Tagging Speech in Dvoinik

In our most recent blogpost, “Encoding Dostoevsky,” you read that one of the first elements of Dvoinik that we decided to tag (apart from purely structural components like paragraphs) was speech. At the time, this seemed like a fairly straightforward endeavor — how hard can talking be, right? — but in hindsight this may have been the wrong thing to cut our TEI teeth on. Because as anyone who has read Dvoinik even halfway attentively can tell you: speech in this work can get a little complicated.

I’ll get back to the problems of speech, though. First I want to go over what the process of marking up a text for speech looks like.

On a basic level, speech tagging keeps track of a few things: you can mark whether a character is thinking inwardly or speaking out loud; who a character is speaking to (even if to him or herself); and whether any particular moment of thought or speech is direct or indirect. A text tagged for speech may look something like this.

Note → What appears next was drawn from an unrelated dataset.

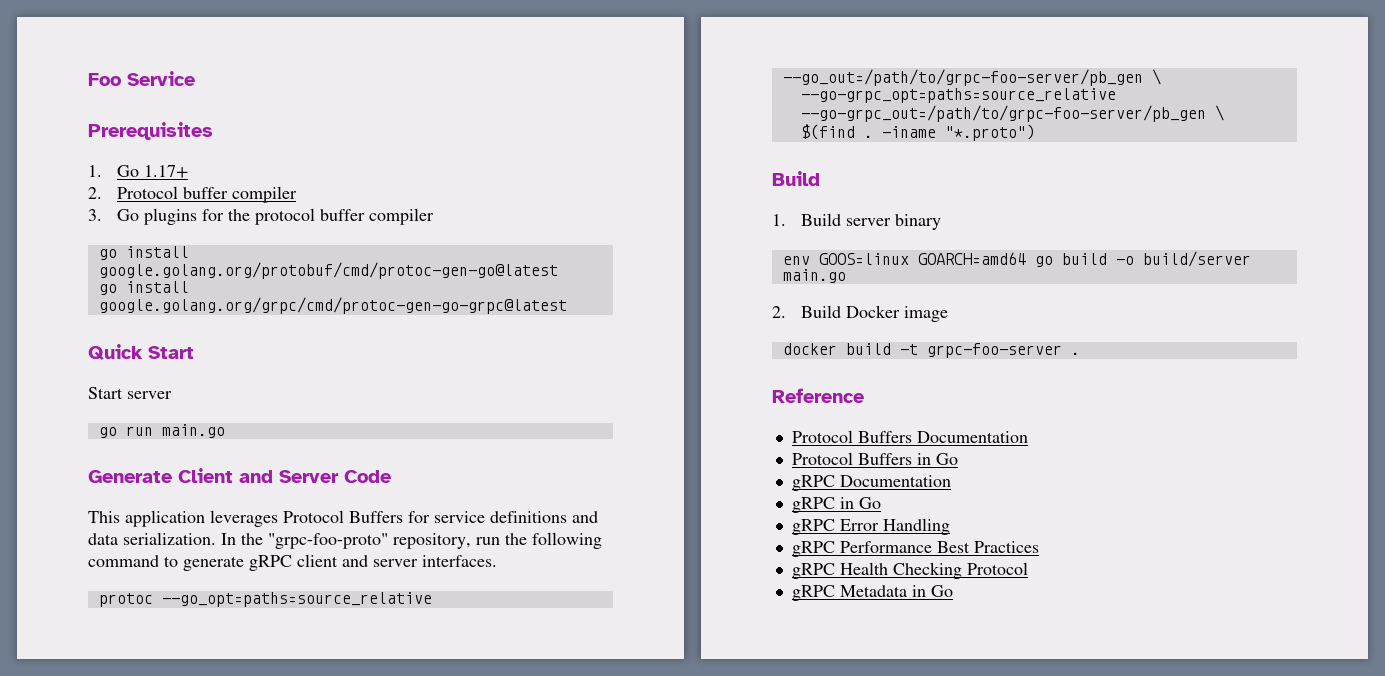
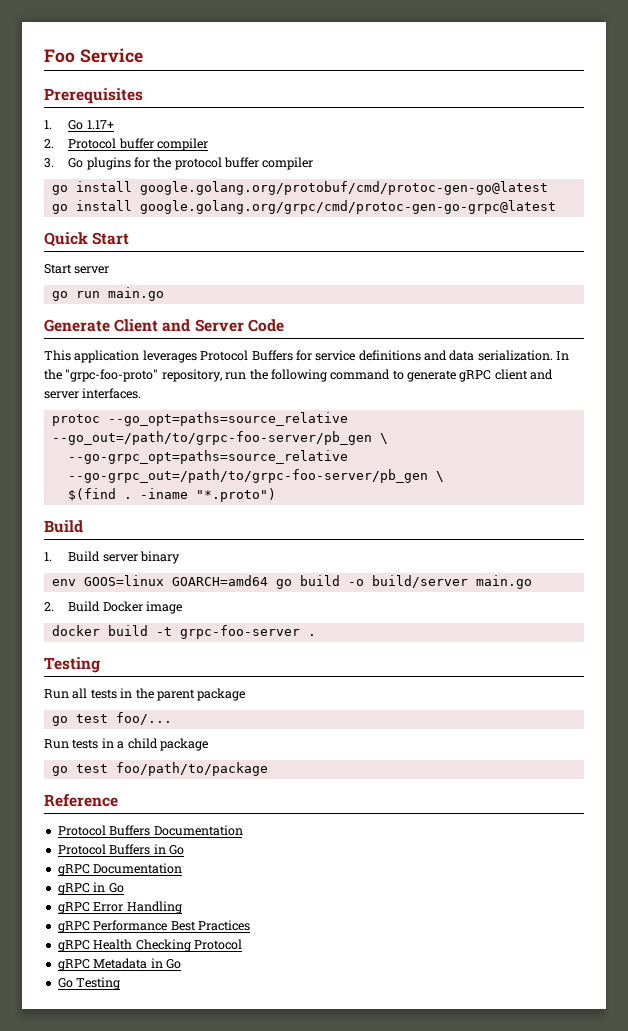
(1080, 353) none -> [44,657,100,673] [44,688,246,701] [51,712,172,726] [44,738,208,751] [51,762,268,776] // Testing // Run all tests in the parent package // go test foo/... // Run tests in a child package // go test foo/path/to/package
(953, 591) none -> [57,977,121,990] // Go Testing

Here you have dialogue between Goliadkin and Petrushka. Each individual bit of speech is marked by the <said> tag. Since the characters are speaking to each other, we’ve marked aloud=“true”. Then, depending on which character is speaking, you mark who=“#gol” or who=“#pet”. Next comes whether the speech is direct or indirect, and since in this instance the speech is direct we have marked direct=“true”. Who is being spoken to works the same as who is speaking, just using the “toWhom” tag, and finally we close off any bit of speech with a closing </said> tag. (The <p> and </p> in this example are paragraph tags.)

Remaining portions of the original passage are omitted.